I was pathetic for thinking about having a happy life with him when I was already committed.

      " I...I think we should go," I almost teared up again, standing in the window.

      " What happened, Jimin?" Jungkook asked concerned as he approached me, turning me around, he lifted my chin and made me look at him.

     " I am a very bad person, Jungkook," I quivered, resting my head on his chest.

     " No, you're not. You are so pure Jimin and your heart is gold," he said, wrapping his arms around me. " Fuck, we wasted so much time. I should've understood you sooner. I should've understood that despite the love, you wanted my friendship and I wanted yours. I thought we couldn't be anything other than lovers but I was so fucking wrong. The most treasured gem is our friendship, our bond and I don't want to lose that." He said, caressing my hair.

       I nodded in between the sobs as my tears soaked in his shirt. We stood there for a few moments in silence, peaceful silence. I could hear his erratic heartbeat and it calmed my nerves somehow.

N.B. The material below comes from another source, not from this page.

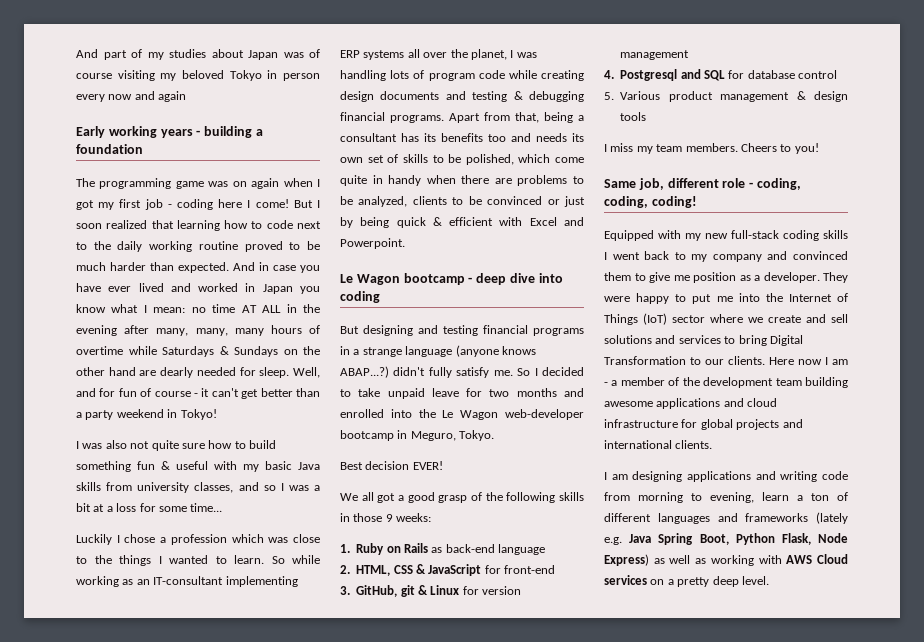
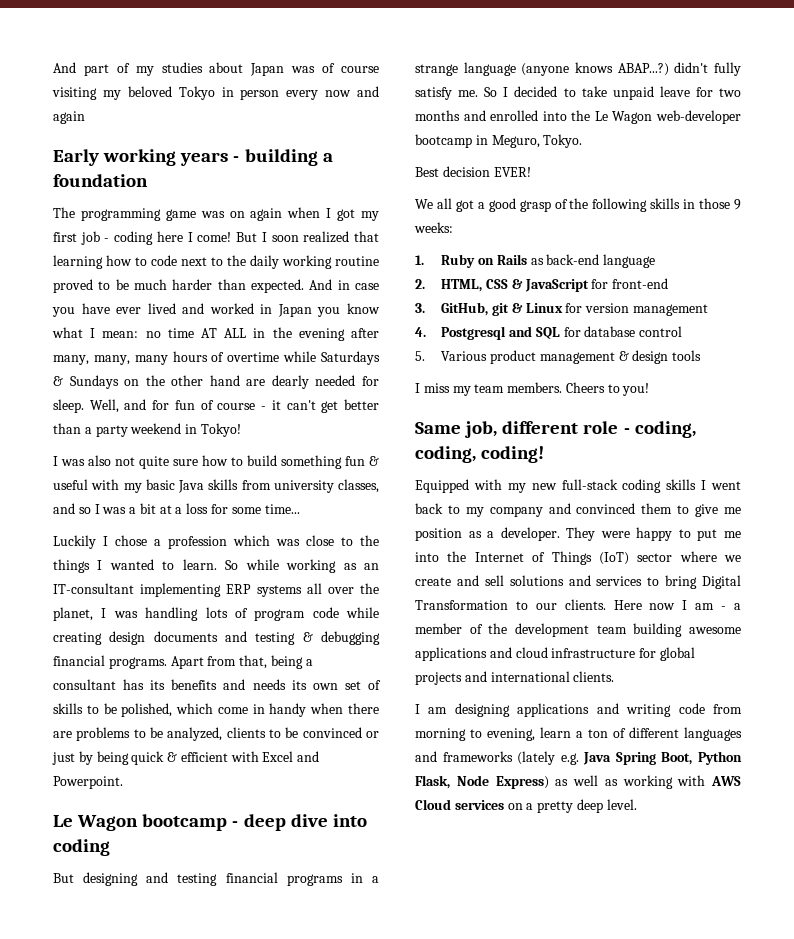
[488,134,506,142] too -> (218, 684) none
[340,175,367,186] quite -> (248, 710) none

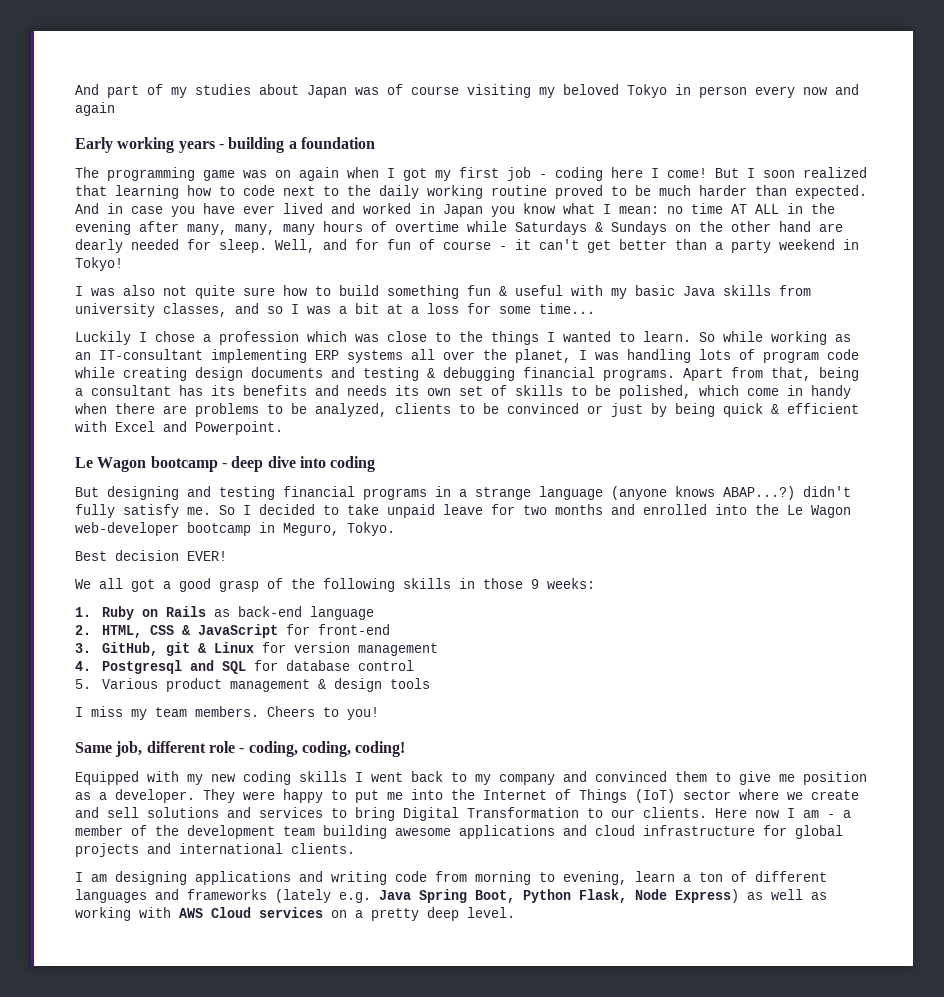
[561,479,618,490] full-stack -> (235, 778) none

      " I think we should go," I said detaching myself from him.

He nodded.

_________

        " Here we go," Jungkook said, coming out of the car and running to the other side of the car to open the door for me like a pure gentleman, making me smile at him.

        We reached the park in no time and there was no one around.  It was still dark as the sun wasn't up. A cold gust of wind hit us making us both shiver. It was early November and the weather was colder than usual.

       " Oh, this is so quiet and peaceful," I said rubbing my arms with my hands.

      " I knew you'd like it," Jungkook smiled holding my hand. " let's go," he then pushed me inside the park.